What you need to do. Reproduce the data exactly.

################

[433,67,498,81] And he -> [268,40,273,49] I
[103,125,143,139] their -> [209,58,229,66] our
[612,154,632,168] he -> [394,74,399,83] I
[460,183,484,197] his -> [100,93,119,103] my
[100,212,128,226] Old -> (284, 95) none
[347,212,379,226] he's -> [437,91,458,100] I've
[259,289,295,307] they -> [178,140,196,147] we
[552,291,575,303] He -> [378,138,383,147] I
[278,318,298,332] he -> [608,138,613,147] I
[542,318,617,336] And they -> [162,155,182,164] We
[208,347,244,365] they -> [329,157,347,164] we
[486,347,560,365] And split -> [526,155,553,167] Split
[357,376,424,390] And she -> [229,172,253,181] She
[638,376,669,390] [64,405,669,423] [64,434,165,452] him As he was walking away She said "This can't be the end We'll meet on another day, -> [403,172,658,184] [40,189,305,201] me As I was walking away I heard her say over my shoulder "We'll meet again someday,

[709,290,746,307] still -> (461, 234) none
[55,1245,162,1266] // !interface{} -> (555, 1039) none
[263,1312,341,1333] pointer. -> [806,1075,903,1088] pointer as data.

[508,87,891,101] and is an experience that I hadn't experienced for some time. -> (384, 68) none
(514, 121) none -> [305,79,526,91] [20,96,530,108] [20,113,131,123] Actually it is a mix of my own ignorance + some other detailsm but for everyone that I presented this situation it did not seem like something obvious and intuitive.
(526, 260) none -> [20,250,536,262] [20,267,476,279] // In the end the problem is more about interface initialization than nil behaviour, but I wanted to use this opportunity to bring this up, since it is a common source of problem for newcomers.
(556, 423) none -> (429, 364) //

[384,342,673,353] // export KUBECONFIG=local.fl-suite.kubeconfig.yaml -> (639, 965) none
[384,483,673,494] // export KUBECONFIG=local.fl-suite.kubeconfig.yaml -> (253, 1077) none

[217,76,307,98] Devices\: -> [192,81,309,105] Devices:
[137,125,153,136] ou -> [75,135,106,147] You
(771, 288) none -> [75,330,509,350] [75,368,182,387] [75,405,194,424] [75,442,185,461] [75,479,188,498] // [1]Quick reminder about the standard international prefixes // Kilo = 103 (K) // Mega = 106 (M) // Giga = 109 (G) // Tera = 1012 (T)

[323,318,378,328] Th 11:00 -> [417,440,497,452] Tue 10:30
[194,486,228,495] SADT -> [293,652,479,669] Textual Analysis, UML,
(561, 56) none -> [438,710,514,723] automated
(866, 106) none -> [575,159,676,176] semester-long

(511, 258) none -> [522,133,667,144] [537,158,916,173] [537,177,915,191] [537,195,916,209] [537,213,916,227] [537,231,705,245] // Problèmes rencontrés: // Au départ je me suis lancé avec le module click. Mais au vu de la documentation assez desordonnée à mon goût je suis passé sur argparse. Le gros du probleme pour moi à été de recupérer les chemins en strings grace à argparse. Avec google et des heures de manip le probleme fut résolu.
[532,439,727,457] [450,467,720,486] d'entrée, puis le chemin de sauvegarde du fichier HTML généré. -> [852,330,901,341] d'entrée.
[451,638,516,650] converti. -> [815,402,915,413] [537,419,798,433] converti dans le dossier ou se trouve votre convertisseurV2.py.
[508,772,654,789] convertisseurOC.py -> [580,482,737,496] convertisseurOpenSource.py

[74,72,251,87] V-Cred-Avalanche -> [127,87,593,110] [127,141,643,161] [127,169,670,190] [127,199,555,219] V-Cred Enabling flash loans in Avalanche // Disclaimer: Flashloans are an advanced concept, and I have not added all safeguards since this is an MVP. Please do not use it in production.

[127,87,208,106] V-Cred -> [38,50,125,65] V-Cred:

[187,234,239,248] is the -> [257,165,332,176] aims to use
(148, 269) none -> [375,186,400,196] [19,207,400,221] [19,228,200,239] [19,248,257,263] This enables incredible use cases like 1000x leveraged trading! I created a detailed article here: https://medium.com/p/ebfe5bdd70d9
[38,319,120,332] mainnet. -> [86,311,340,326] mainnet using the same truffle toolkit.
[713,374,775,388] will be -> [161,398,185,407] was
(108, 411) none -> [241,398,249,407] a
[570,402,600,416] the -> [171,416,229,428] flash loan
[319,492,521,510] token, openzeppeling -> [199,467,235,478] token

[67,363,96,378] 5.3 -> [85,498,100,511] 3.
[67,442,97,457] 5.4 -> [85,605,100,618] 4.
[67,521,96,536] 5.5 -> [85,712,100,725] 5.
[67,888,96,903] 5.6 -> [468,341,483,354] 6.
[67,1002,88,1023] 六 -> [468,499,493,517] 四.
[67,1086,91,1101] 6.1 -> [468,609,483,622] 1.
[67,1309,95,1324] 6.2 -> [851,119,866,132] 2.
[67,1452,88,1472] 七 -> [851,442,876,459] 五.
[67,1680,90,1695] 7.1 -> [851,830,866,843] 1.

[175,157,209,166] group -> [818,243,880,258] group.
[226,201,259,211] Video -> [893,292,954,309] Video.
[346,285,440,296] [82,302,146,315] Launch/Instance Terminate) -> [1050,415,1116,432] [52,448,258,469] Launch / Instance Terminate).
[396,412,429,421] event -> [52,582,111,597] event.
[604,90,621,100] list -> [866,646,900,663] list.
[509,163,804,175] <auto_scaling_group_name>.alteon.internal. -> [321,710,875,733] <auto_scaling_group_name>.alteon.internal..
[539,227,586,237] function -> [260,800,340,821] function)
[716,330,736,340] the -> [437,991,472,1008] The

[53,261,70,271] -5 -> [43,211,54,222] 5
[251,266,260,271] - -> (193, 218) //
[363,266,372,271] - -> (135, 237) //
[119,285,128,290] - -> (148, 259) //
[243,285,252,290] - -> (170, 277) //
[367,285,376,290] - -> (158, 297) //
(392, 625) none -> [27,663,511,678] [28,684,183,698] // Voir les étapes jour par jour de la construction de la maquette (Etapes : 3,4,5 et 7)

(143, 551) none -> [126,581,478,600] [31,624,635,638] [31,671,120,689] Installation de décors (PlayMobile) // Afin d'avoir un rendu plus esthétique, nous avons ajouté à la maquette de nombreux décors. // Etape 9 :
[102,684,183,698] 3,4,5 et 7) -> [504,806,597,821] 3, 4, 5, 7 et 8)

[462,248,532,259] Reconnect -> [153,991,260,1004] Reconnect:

################

Answer space.
[433,67,498,81] And he -> [268,40,273,49] I
[103,125,143,139] their -> [209,58,229,66] our
[612,154,632,168] he -> [394,74,399,83] I
[460,183,484,197] his -> [100,93,119,103] my
[100,212,128,226] Old -> (284, 95) none
[347,212,379,226] he's -> [437,91,458,100] I've
[259,289,295,307] they -> [178,140,196,147] we
[552,291,575,303] He -> [378,138,383,147] I
[278,318,298,332] he -> [608,138,613,147] I
[542,318,617,336] And they -> [162,155,182,164] We
[208,347,244,365] they -> [329,157,347,164] we
[486,347,560,365] And split -> [526,155,553,167] Split
[357,376,424,390] And she -> [229,172,253,181] She
[638,376,669,390] [64,405,669,423] [64,434,165,452] him As he was walking away She said "This can't be the end We'll meet on another day, -> [403,172,658,184] [40,189,305,201] me As I was walking away I heard her say over my shoulder "We'll meet again someday,

[709,290,746,307] still -> (461, 234) none
[55,1245,162,1266] // !interface{} -> (555, 1039) none
[263,1312,341,1333] pointer. -> [806,1075,903,1088] pointer as data.

[508,87,891,101] and is an experience that I hadn't experienced for some time. -> (384, 68) none
(514, 121) none -> [305,79,526,91] [20,96,530,108] [20,113,131,123] Actually it is a mix of my own ignorance + some other detailsm but for everyone that I presented this situation it did not seem like something obvious and intuitive.
(526, 260) none -> [20,250,536,262] [20,267,476,279] // In the end the problem is more about interface initialization than nil behaviour, but I wanted to use this opportunity to bring this up, since it is a common source of problem for newcomers.
(556, 423) none -> (429, 364) //

[384,342,673,353] // export KUBECONFIG=local.fl-suite.kubeconfig.yaml -> (639, 965) none
[384,483,673,494] // export KUBECONFIG=local.fl-suite.kubeconfig.yaml -> (253, 1077) none

[217,76,307,98] Devices\: -> [192,81,309,105] Devices:
[137,125,153,136] ou -> [75,135,106,147] You
(771, 288) none -> [75,330,509,350] [75,368,182,387] [75,405,194,424] [75,442,185,461] [75,479,188,498] // [1]Quick reminder about the standard international prefixes // Kilo = 103 (K) // Mega = 106 (M) // Giga = 109 (G) // Tera = 1012 (T)

[323,318,378,328] Th 11:00 -> [417,440,497,452] Tue 10:30
[194,486,228,495] SADT -> [293,652,479,669] Textual Analysis, UML,
(561, 56) none -> [438,710,514,723] automated
(866, 106) none -> [575,159,676,176] semester-long

(511, 258) none -> [522,133,667,144] [537,158,916,173] [537,177,915,191] [537,195,916,209] [537,213,916,227] [537,231,705,245] // Problèmes rencontrés: // Au départ je me suis lancé avec le module click. Mais au vu de la documentation assez desordonnée à mon goût je suis passé sur argparse. Le gros du probleme pour moi à été de recupérer les chemins en strings grace à argparse. Avec google et des heures de manip le probleme fut résolu.
[532,439,727,457] [450,467,720,486] d'entrée, puis le chemin de sauvegarde du fichier HTML généré. -> [852,330,901,341] d'entrée.
[451,638,516,650] converti. -> [815,402,915,413] [537,419,798,433] converti dans le dossier ou se trouve votre convertisseurV2.py.
[508,772,654,789] convertisseurOC.py -> [580,482,737,496] convertisseurOpenSource.py

[74,72,251,87] V-Cred-Avalanche -> [127,87,593,110] [127,141,643,161] [127,169,670,190] [127,199,555,219] V-Cred Enabling flash loans in Avalanche // Disclaimer: Flashloans are an advanced concept, and I have not added all safeguards since this is an MVP. Please do not use it in production.

[127,87,208,106] V-Cred -> [38,50,125,65] V-Cred:

[187,234,239,248] is the -> [257,165,332,176] aims to use
(148, 269) none -> [375,186,400,196] [19,207,400,221] [19,228,200,239] [19,248,257,263] This enables incredible use cases like 1000x leveraged trading! I created a detailed article here: https://medium.com/p/ebfe5bdd70d9
[38,319,120,332] mainnet. -> [86,311,340,326] mainnet using the same truffle toolkit.
[713,374,775,388] will be -> [161,398,185,407] was
(108, 411) none -> [241,398,249,407] a
[570,402,600,416] the -> [171,416,229,428] flash loan
[319,492,521,510] token, openzeppeling -> [199,467,235,478] token

[67,363,96,378] 5.3 -> [85,498,100,511] 3.
[67,442,97,457] 5.4 -> [85,605,100,618] 4.
[67,521,96,536] 5.5 -> [85,712,100,725] 5.
[67,888,96,903] 5.6 -> [468,341,483,354] 6.
[67,1002,88,1023] 六 -> [468,499,493,517] 四.
[67,1086,91,1101] 6.1 -> [468,609,483,622] 1.
[67,1309,95,1324] 6.2 -> [851,119,866,132] 2.
[67,1452,88,1472] 七 -> [851,442,876,459] 五.
[67,1680,90,1695] 7.1 -> [851,830,866,843] 1.

[175,157,209,166] group -> [818,243,880,258] group.
[226,201,259,211] Video -> [893,292,954,309] Video.
[346,285,440,296] [82,302,146,315] Launch/Instance Terminate) -> [1050,415,1116,432] [52,448,258,469] Launch / Instance Terminate).
[396,412,429,421] event -> [52,582,111,597] event.
[604,90,621,100] list -> [866,646,900,663] list.
[509,163,804,175] <auto_scaling_group_name>.alteon.internal. -> [321,710,875,733] <auto_scaling_group_name>.alteon.internal..
[539,227,586,237] function -> [260,800,340,821] function)
[716,330,736,340] the -> [437,991,472,1008] The

[53,261,70,271] -5 -> [43,211,54,222] 5
[251,266,260,271] - -> (193, 218) //
[363,266,372,271] - -> (135, 237) //
[119,285,128,290] - -> (148, 259) //
[243,285,252,290] - -> (170, 277) //
[367,285,376,290] - -> (158, 297) //
(392, 625) none -> [27,663,511,678] [28,684,183,698] // Voir les étapes jour par jour de la construction de la maquette (Etapes : 3,4,5 et 7)

(143, 551) none -> [126,581,478,600] [31,624,635,638] [31,671,120,689] Installation de décors (PlayMobile) // Afin d'avoir un rendu plus esthétique, nous avons ajouté à la maquette de nombreux décors. // Etape 9 :
[102,684,183,698] 3,4,5 et 7) -> [504,806,597,821] 3, 4, 5, 7 et 8)

[462,248,532,259] Reconnect -> [153,991,260,1004] Reconnect:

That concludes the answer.